**Your goal:** Every line below is to be quoted exactly, with nothing added or dropped.

::::::::

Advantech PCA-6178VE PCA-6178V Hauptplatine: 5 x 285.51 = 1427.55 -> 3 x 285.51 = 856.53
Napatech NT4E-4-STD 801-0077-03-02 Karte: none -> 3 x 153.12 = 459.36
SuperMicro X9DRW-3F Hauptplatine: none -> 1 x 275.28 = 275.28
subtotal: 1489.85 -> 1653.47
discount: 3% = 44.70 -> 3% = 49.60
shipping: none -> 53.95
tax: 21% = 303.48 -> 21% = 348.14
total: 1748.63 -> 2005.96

::::::::

**Solution to the problem:**
Advantech PCA-6178VE PCA-6178V Hauptplatine: 5 x 285.51 = 1427.55 -> 3 x 285.51 = 856.53
Napatech NT4E-4-STD 801-0077-03-02 Karte: none -> 3 x 153.12 = 459.36
SuperMicro X9DRW-3F Hauptplatine: none -> 1 x 275.28 = 275.28
subtotal: 1489.85 -> 1653.47
discount: 3% = 44.70 -> 3% = 49.60
shipping: none -> 53.95
tax: 21% = 303.48 -> 21% = 348.14
total: 1748.63 -> 2005.96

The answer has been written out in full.